▶ _Exercise directions_
When the word "left" shows up in a line of the data below, copy that whole line.

Web page revision data:

# # # # # # #

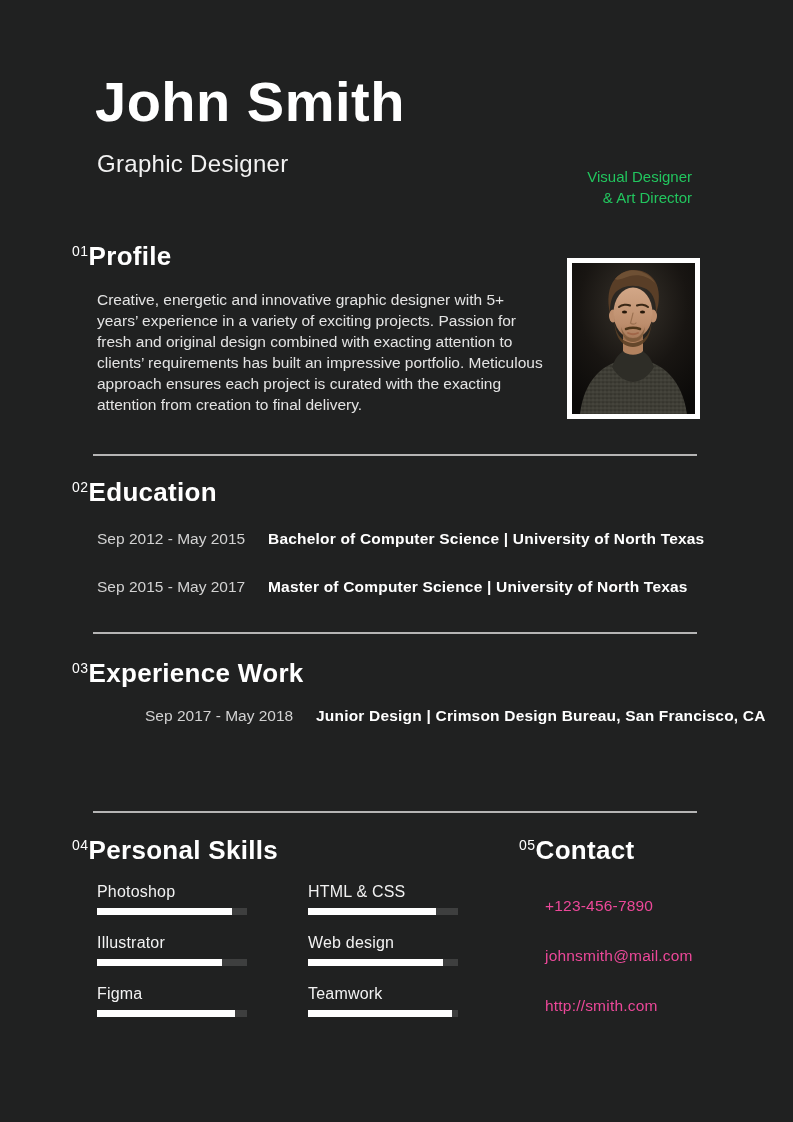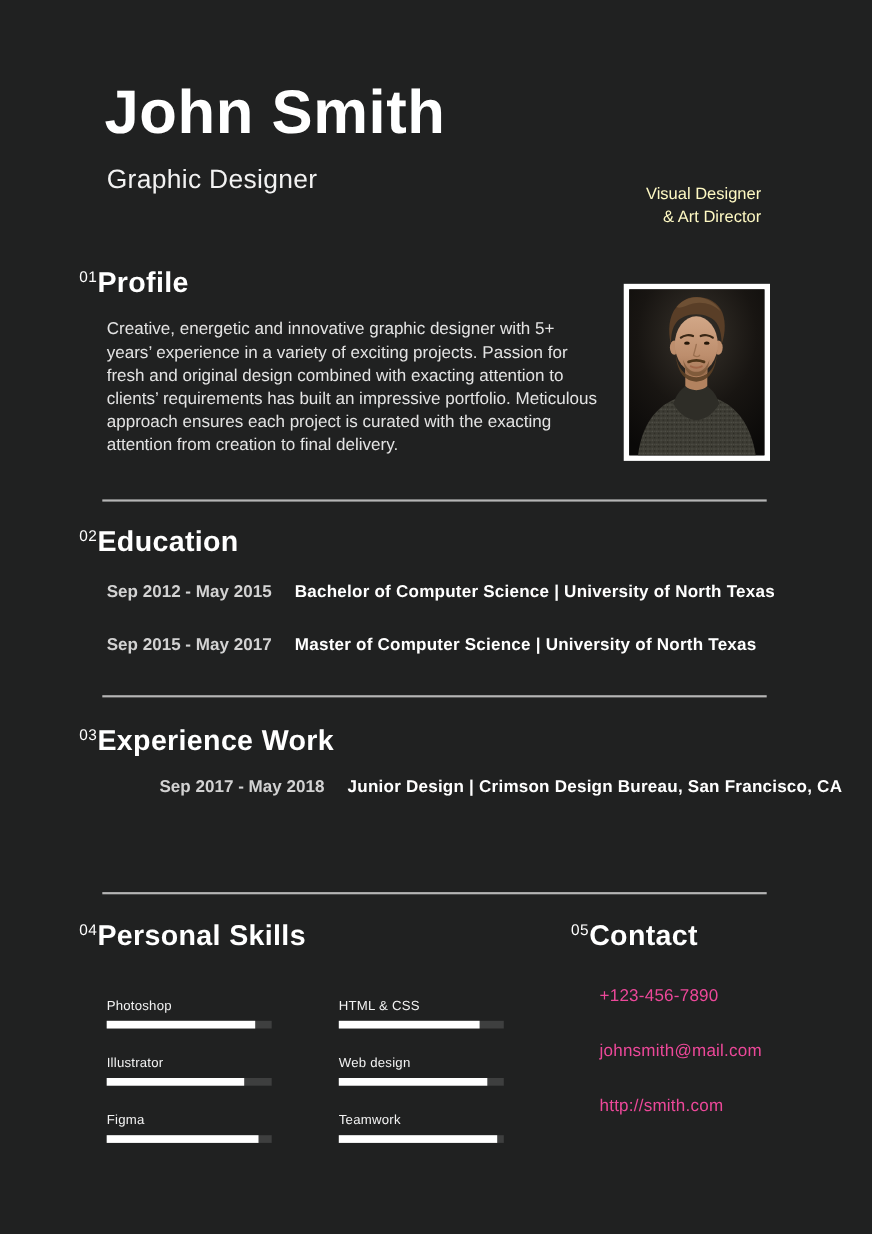--- a/index.html
+++ b/index.html
@@ -23,7 +23,7 @@
   }
   .tagline{
     position:absolute;right:101px;top:166px;
-    text-align:right;font-size:15px;line-height:21px;color:#fef9c3;
+    text-align:right;font-size:15px;line-height:21px;color:#22c55e;
   }
   
   .sec-heading{

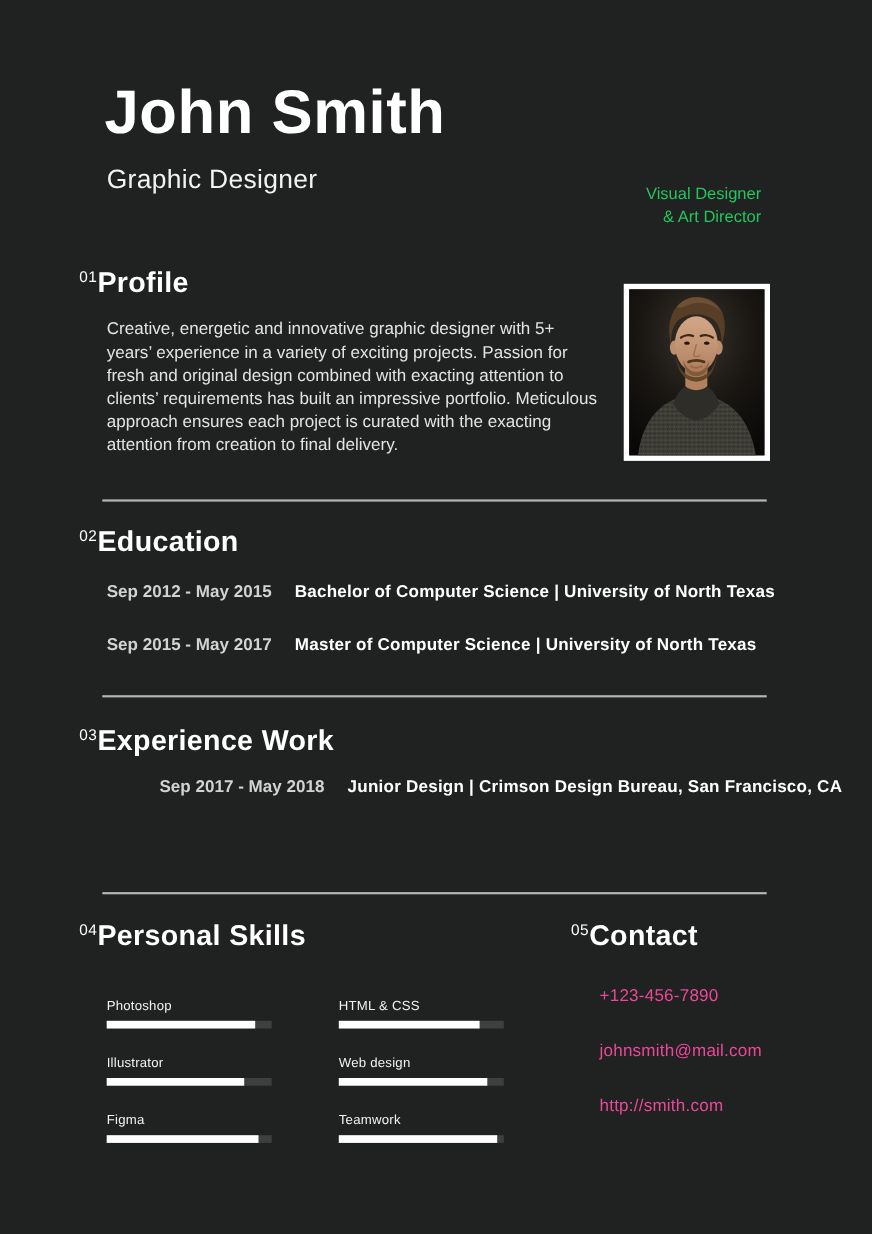--- a/index.html
+++ b/index.html
@@ -57,7 +57,7 @@
   #divider-3{top:811px;}
   
   .entry-row{position:absolute;left:97px;display:flex;font-size:15.5px;line-height:19px;}
-  .entry-dates{width:171px;flex-shrink:0;color:var(--muted-text,#d2d2d2);font-weight:700;}
+  .entry-dates{width:171px;flex-shrink:0;color:var(--muted-text,#d2d2d2);font-weight:400;}
   .entry-desc{font-weight:700;color:#ffffff;letter-spacing:.2px;}
   #edu-row-0{top:529px;}
   #edu-row-1{top:577px;}

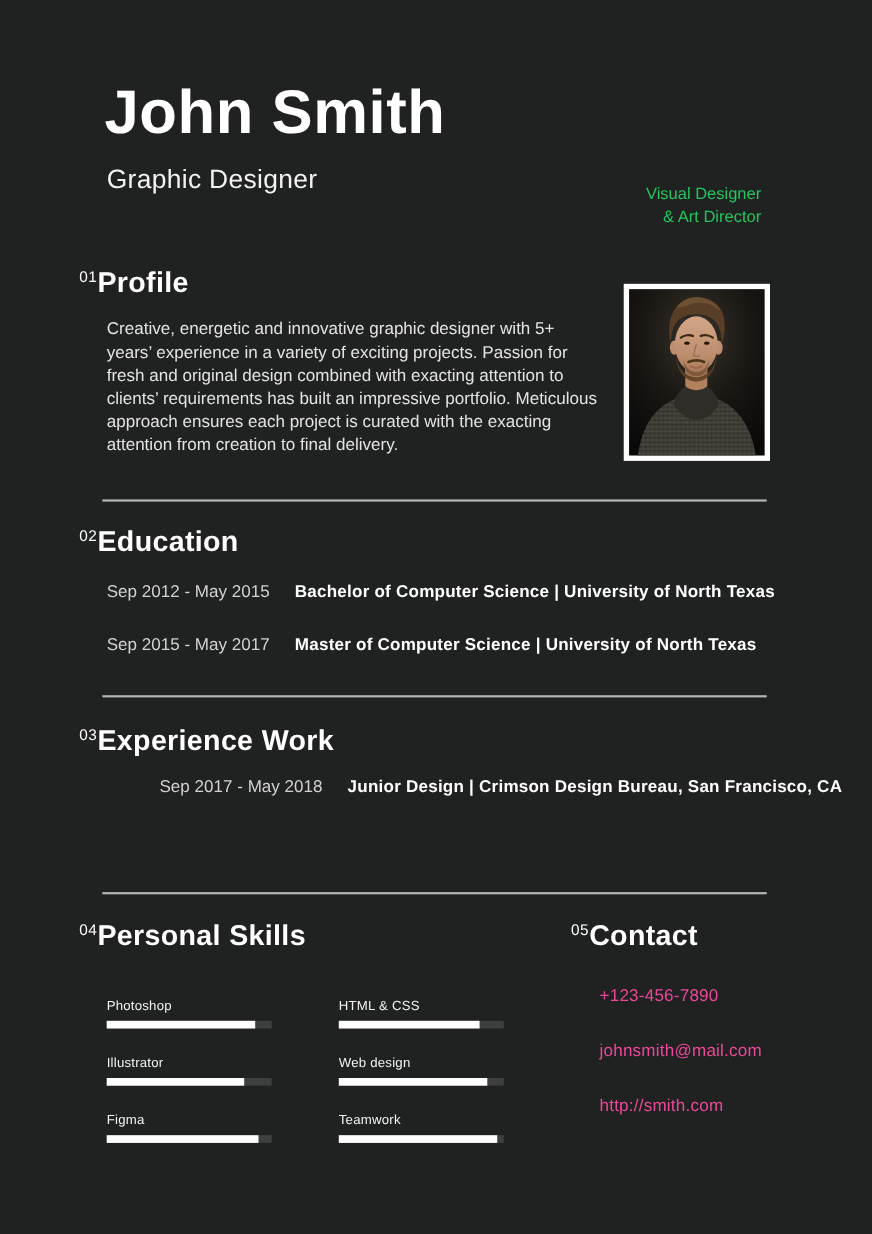--- a/index.html
+++ b/index.html
@@ -68,7 +68,7 @@
   #skills-col-0{left:97px;}
   #skills-col-1{left:308px;}
   .skill{width:150px;margin-bottom:19px;}
-  .skill-label{font-size:12px;color:#f2f2f2;margin-bottom:7px;letter-spacing:.2px;margin-top:24px;}
+  .skill-label{font-size:16px;color:#f2f2f2;margin-bottom:7px;letter-spacing:.2px;}
   .skill-track{width:150px;height:7px;background:var(--bar-track,#3e3f3f);}
   .skill-fill{height:7px;background:var(--bar-fill,#ffffff);}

# # # # # # #

▶ _Completed task_
   .entry-row{position:absolute;left:97px;display:flex;font-size:15.5px;line-height:19px;}
   #skills-col-0{left:97px;}
   #skills-col-1{left:308px;}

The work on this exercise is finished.